## [Data provided]
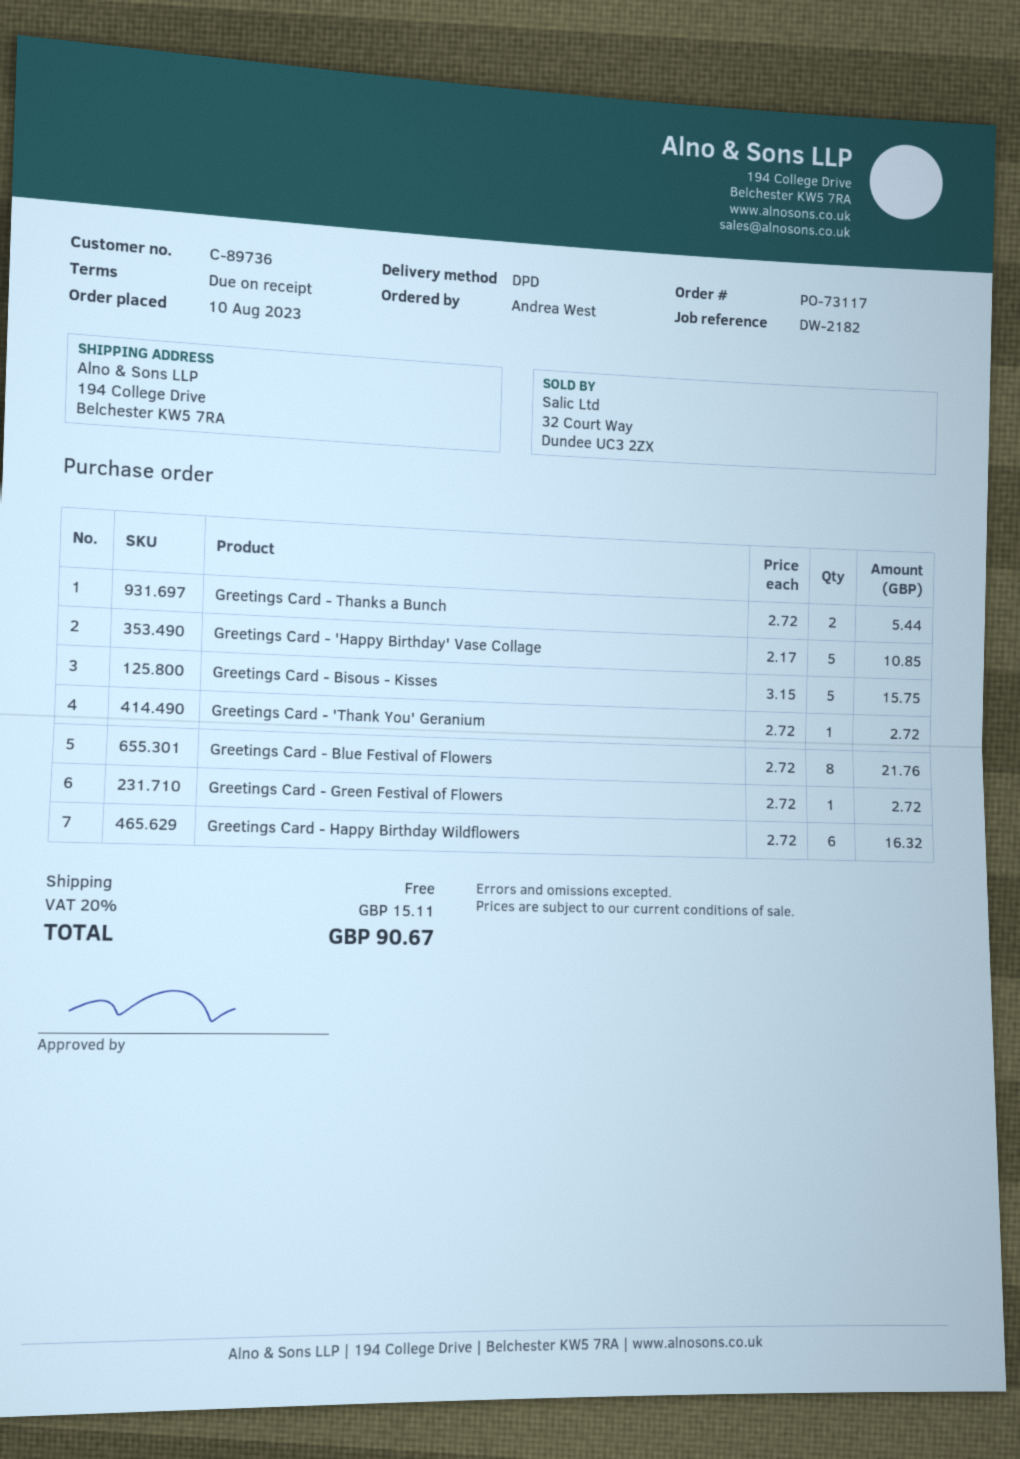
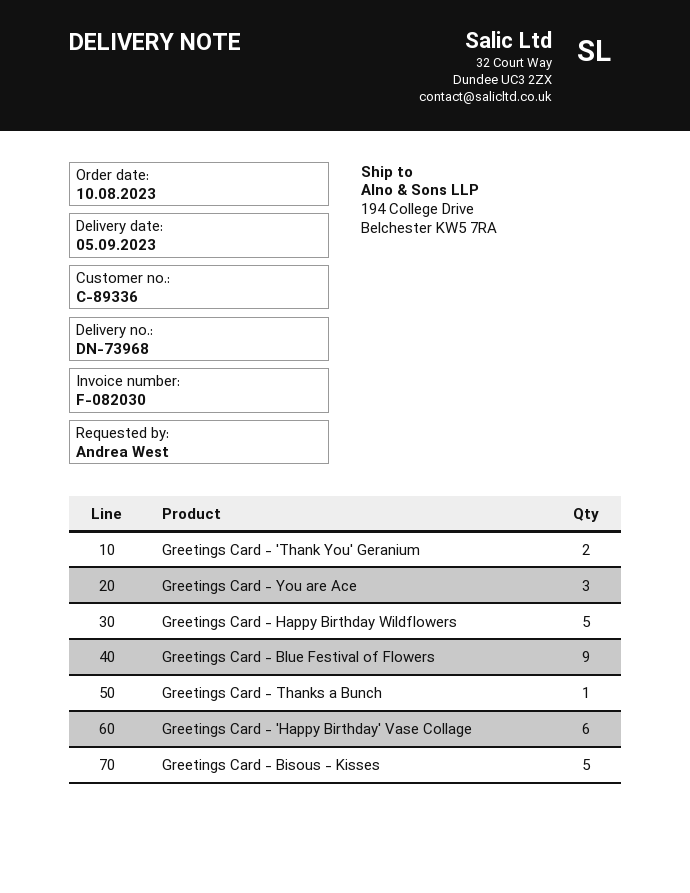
customer number: C-89736 -> C-89336
Greetings Card - Thanks a Bunch: 2 -> 1
Greetings Card - 'Happy Birthday' Vase Collage: 5 -> 6
Greetings Card - 'Thank You' Geranium: 1 -> 2
Greetings Card - Blue Festival of Flowers: 8 -> 9
Greetings Card - Green Festival of Flowers: 1 -> none
Greetings Card - Happy Birthday Wildflowers: 6 -> 5
Greetings Card - You are Ace: none -> 3

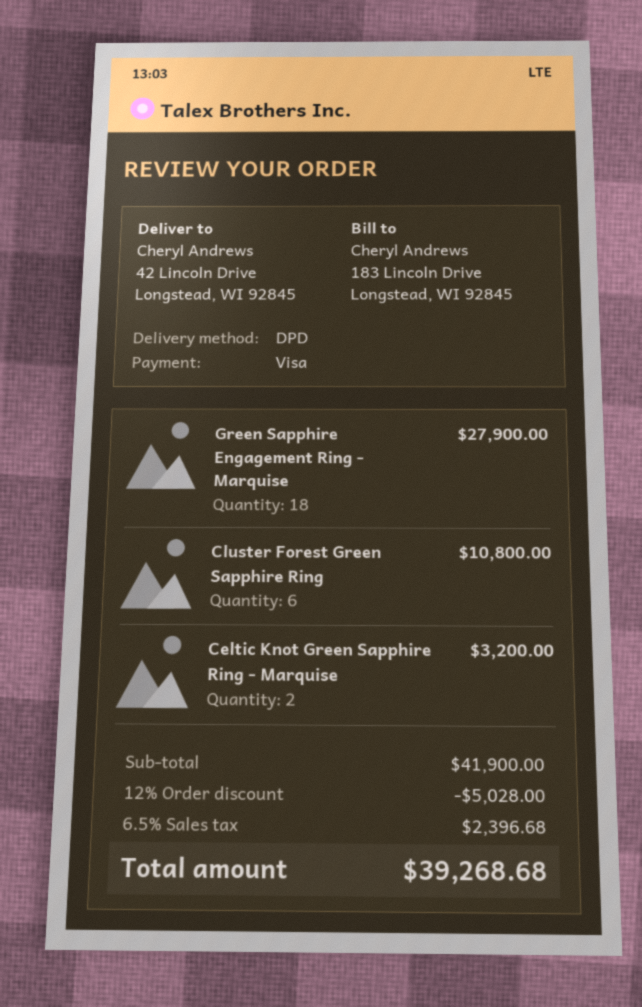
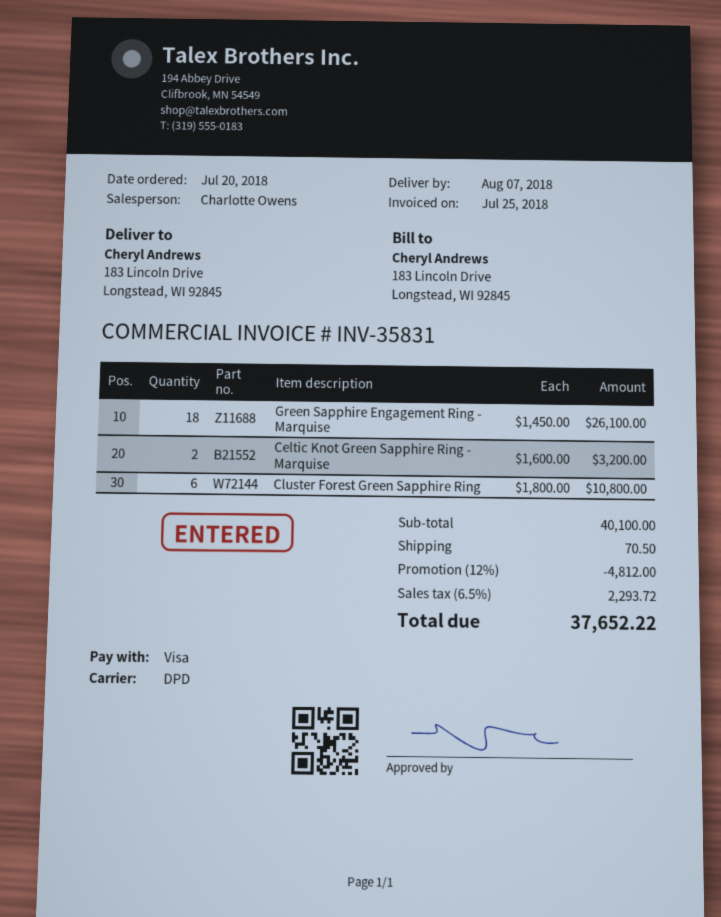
ship to: 42 Lincoln Drive, Longstead, WI 92845 -> 183 Lincoln Drive, Longstead, WI 92845
Green Sapphire Engagement Ring - Marquise: 18 for 27900.00 -> 18 for 26100.00
subtotal: 41900.00 -> 40100.00
discount: 12% = 5028.00 -> 12% = 4812.00
shipping: none -> 70.50
tax: 6.5% = 2396.68 -> 6.5% = 2293.72
total: 39268.68 -> 37652.22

## [What you will do]
Show every line of the entries above where the word "Birthday" occurs.

## [Expected answer]
Greetings Card - 'Happy Birthday' Vase Collage: 5 -> 6
Greetings Card - Happy Birthday Wildflowers: 6 -> 5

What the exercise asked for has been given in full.